§ Instructions for the task
Retype, word for word, each line between the lines holding "[666,419,684,431] de -> [931,522,955,538] du" and "[276,214,468,229] task is", inclusive, and leave the rest of the data alone.

§ Record set
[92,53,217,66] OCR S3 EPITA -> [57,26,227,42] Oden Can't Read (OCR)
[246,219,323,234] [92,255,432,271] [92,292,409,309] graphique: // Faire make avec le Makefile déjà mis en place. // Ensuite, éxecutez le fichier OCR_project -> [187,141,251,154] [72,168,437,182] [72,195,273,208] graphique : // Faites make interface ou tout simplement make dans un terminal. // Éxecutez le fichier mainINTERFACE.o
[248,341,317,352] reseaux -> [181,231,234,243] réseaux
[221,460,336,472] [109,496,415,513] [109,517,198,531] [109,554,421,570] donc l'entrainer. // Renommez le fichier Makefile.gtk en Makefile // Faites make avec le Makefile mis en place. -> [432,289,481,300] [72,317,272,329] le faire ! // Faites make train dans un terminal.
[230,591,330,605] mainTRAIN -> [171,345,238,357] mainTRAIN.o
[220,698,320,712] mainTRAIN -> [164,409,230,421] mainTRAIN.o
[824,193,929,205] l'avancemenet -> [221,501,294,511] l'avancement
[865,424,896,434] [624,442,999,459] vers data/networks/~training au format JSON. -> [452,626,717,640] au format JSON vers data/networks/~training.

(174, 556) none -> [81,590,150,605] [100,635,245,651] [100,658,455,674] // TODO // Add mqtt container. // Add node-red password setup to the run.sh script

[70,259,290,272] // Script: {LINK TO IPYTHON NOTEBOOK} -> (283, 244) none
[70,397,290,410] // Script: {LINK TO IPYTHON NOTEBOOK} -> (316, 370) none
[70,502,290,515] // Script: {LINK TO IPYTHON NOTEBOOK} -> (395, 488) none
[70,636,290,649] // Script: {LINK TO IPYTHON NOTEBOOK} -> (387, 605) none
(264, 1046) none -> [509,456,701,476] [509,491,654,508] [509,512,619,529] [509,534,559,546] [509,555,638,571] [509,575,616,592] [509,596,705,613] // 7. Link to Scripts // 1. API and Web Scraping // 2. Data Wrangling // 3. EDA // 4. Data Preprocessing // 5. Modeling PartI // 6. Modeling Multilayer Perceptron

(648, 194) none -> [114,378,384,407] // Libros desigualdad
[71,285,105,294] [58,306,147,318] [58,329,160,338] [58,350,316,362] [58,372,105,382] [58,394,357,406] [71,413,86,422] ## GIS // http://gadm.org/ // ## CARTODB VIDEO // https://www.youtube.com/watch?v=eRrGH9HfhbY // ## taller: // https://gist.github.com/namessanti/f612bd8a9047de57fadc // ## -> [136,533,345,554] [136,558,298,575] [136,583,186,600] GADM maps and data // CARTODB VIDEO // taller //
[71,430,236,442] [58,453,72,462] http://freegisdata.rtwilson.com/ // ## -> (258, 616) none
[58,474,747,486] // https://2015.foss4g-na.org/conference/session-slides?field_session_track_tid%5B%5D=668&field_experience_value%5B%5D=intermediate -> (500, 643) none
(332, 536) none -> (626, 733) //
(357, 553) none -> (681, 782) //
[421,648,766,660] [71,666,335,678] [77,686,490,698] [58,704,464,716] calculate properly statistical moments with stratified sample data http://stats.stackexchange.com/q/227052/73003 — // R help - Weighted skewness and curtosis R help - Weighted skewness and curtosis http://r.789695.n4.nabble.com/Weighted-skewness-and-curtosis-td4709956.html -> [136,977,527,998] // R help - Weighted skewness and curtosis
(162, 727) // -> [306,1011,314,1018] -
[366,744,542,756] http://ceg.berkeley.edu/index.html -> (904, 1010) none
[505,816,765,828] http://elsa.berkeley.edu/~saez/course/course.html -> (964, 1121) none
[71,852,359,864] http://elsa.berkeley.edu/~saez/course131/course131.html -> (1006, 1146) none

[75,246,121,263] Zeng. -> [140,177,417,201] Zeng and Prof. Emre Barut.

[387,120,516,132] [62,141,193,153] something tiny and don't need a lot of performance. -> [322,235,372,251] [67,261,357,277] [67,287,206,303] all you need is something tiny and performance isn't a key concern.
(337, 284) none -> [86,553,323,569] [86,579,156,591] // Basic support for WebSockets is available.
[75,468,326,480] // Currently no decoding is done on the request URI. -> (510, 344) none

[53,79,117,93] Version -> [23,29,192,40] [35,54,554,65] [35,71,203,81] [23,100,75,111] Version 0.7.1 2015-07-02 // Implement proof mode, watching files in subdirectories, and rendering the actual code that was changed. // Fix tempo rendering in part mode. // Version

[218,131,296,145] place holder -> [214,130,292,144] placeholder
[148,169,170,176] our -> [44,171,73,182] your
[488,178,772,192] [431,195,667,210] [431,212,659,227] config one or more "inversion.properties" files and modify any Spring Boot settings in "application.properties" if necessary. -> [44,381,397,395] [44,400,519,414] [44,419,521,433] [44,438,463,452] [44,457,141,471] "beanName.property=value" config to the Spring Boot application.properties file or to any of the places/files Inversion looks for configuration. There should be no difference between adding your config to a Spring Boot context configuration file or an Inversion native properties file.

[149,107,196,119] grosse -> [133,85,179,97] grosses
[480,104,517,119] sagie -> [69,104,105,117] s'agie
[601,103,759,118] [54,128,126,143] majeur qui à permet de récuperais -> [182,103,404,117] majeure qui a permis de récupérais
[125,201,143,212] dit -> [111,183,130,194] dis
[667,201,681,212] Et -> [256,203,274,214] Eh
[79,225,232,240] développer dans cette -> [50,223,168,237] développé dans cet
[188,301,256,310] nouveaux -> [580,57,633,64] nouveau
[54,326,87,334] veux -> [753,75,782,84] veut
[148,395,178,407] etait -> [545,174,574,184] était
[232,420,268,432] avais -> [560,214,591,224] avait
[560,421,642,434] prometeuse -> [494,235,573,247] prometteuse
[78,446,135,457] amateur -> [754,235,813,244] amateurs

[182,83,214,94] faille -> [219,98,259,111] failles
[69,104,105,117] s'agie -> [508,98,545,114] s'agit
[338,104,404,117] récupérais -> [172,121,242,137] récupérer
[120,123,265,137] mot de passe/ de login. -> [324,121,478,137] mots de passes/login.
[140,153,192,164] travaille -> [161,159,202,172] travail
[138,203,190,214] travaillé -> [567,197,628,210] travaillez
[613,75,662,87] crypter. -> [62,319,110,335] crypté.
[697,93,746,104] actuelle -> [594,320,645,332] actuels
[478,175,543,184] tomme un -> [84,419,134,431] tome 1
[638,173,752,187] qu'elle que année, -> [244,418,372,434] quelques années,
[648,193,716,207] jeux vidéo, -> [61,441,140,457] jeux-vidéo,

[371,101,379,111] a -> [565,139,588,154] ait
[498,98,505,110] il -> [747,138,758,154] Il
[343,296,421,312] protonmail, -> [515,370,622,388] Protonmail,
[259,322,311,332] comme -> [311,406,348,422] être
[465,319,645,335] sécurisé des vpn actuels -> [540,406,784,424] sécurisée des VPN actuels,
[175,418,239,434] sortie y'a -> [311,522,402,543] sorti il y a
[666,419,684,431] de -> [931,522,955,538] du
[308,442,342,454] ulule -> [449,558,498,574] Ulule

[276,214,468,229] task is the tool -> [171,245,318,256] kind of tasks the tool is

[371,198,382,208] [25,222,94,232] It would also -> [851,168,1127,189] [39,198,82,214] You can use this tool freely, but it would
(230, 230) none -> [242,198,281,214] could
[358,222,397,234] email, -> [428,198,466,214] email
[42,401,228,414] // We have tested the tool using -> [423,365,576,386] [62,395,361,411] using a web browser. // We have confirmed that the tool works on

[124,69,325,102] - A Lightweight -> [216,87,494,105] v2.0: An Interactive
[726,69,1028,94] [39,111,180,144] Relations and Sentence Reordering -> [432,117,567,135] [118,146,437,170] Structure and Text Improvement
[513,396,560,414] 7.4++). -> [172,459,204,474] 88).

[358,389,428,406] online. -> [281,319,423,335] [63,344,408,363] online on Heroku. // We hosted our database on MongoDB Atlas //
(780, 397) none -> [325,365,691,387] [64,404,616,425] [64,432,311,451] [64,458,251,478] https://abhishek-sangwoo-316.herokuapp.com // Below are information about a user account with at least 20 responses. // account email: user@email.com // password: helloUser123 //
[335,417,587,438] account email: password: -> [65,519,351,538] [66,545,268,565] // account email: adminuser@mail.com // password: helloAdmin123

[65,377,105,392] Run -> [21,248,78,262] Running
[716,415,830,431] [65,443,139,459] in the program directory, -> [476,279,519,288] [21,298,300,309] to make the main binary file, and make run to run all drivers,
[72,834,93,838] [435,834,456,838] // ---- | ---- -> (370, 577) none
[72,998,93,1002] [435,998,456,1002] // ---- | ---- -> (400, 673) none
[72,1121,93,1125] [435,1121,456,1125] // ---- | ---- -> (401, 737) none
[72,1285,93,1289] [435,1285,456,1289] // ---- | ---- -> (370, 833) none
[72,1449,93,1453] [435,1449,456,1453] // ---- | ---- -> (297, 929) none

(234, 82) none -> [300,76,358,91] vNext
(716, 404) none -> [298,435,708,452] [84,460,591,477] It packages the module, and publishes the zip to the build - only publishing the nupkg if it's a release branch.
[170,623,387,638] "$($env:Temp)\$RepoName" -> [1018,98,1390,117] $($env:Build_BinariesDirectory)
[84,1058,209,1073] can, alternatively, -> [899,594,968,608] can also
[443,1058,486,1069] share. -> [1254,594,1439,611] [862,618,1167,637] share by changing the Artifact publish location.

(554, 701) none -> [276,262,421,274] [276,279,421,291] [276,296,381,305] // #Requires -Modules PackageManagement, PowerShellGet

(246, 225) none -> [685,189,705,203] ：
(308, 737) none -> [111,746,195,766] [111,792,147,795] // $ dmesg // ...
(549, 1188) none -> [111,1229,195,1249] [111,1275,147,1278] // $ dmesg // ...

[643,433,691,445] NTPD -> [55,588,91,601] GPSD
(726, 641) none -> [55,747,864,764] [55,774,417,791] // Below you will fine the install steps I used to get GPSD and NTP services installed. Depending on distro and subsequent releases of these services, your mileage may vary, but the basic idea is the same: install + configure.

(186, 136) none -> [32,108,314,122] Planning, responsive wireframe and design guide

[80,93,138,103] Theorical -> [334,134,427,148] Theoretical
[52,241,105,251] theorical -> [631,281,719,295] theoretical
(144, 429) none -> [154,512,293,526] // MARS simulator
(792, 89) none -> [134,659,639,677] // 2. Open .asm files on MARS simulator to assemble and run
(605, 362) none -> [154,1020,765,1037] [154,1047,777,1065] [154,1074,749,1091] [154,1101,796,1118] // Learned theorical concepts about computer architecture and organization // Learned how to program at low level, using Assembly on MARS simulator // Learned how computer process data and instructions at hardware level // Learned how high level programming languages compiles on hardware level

§ Reply
[666,419,684,431] de -> [931,522,955,538] du
[308,442,342,454] ulule -> [449,558,498,574] Ulule

[276,214,468,229] task is the tool -> [171,245,318,256] kind of tasks the tool is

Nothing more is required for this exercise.